▶ _WHAT THE TASK REQUIRES_: Report all lines below with the word "label".

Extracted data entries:
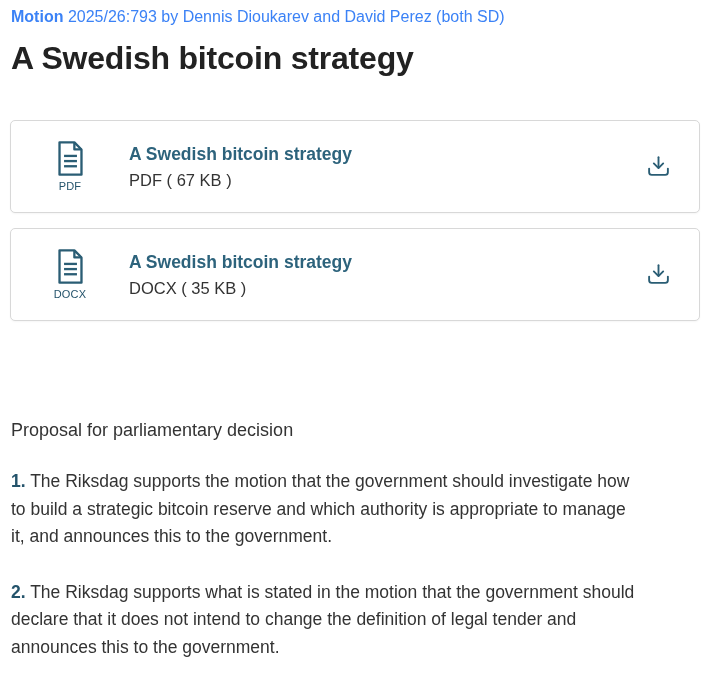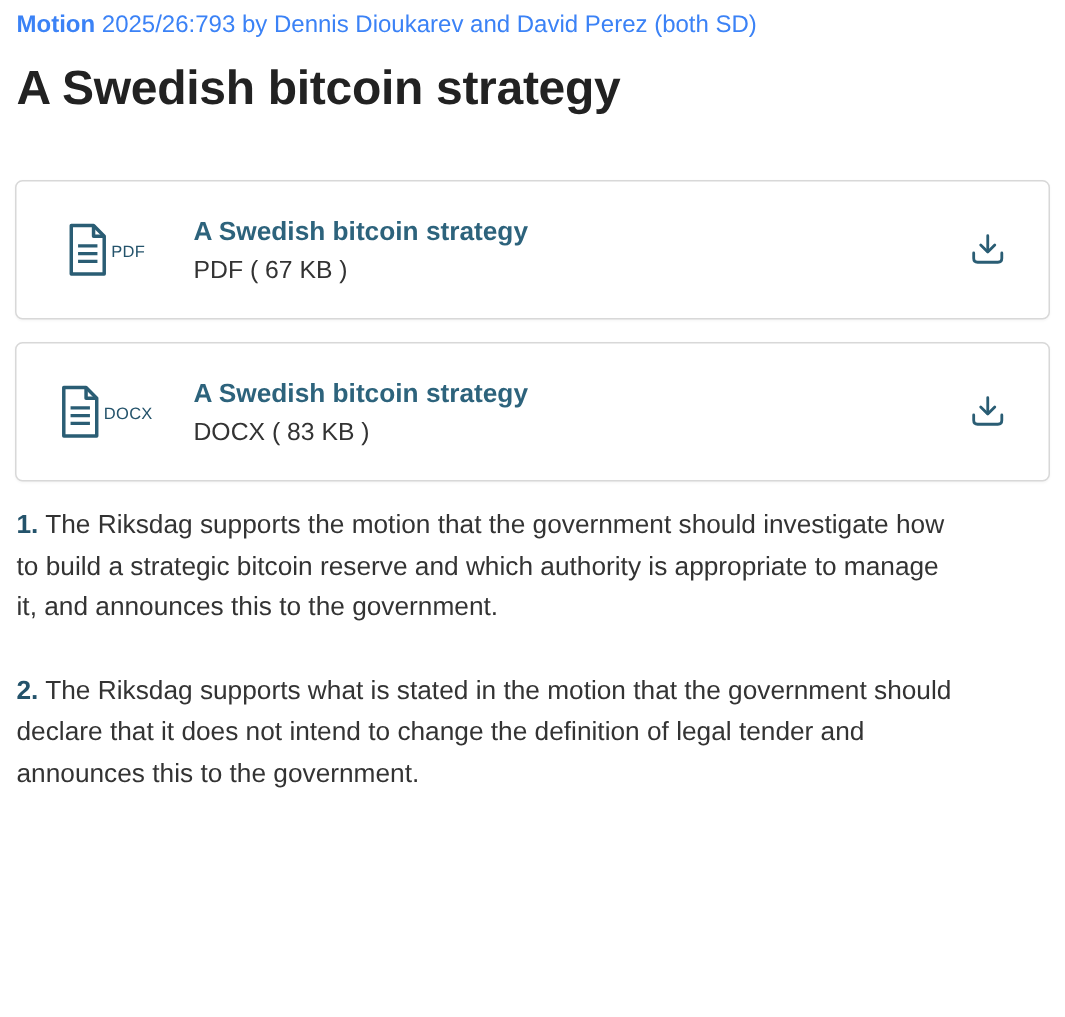--- a/index.html
+++ b/index.html
@@ -39,21 +39,21 @@
     border: 1px solid #d8d8d8;
     border-radius: 5px;
     background: #ffffff;
     box-shadow: 0 1px 2px rgba(0,0,0,0.04);
     margin-bottom: 15px;
   }
   .card-icon-col {
     width: 118px;
     flex: 0 0 118px;
     display: flex;
-    flex-direction: row;
+    flex-direction: column;
     align-items: center;
     justify-content: center;
   }
   .file-format-label {
     margin-top: 3px;
     font-size: 11px;
     line-height: 13px;
     color: #24536b;
     letter-spacing: 0.2px;
   }
@@ -161,36 +161,37 @@
         <path d="M15 1.5 V7 H20.5" stroke="#2a5d74" stroke-width="1.8" stroke-linejoin="round"></path>
         <line x1="7" y1="12" x2="17" y2="12" stroke="#2a5d74" stroke-width="1.8"></line>
         <line x1="7" y1="16" x2="17" y2="16" stroke="#2a5d74" stroke-width="1.8"></line>
         <line x1="7" y1="20" x2="17" y2="20" stroke="#2a5d74" stroke-width="1.8"></line>
       </svg>
     </span>
     <span class="file-format-label">DOCX</span>
   </div>
   <div class="card-text-col">
     <a class="card-title">A Swedish bitcoin strategy</a>
-    <div class="card-details">DOCX ( 83 KB )</div>
+    <div class="card-details">DOCX ( 35 KB )</div>
   </div>
   <div class="card-download-col">
     <button class="download-btn">
       <span>
         <svg width="25" height="23" viewBox="0 0 24 22" fill="none">
           <path d="M12 2 V12" stroke="#2a5d74" stroke-width="1.8" stroke-linecap="round"></path>
           <path d="M7.5 8 L12 12.5 L16.5 8" stroke="#2a5d74" stroke-width="1.8" stroke-linecap="round" stroke-linejoin="round"></path>
           <path d="M3 13 V16.5 Q3 19 5.5 19 H18.5 Q21 19 21 16.5 V13" stroke="#2a5d74" stroke-width="1.8" stroke-linecap="round"></path>
         </svg>
       </span>
     </button>
   </div>
 </div>
 
 <div class="content">
+  <p class="proposal-heading">Proposal for parliamentary decision</p>
 
   <p class="clause"><span class="clause-number">1.</span> <span class="clause-text">The Riksdag supports the motion that the government should investigate how
 to build a strategic bitcoin reserve and which authority is appropriate to manage
 it, and announces this to the government.</span></p>
 
   <p class="clause"><span class="clause-number">2.</span> <span class="clause-text">The Riksdag supports what is stated in the motion that the government should
 declare that it does not intend to change the definition of legal tender and
 announces this to the government.</span></p>
 </div>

▶ _FINISHED EXERCISE_:
   .file-format-label {
     <span class="file-format-label">DOCX</span>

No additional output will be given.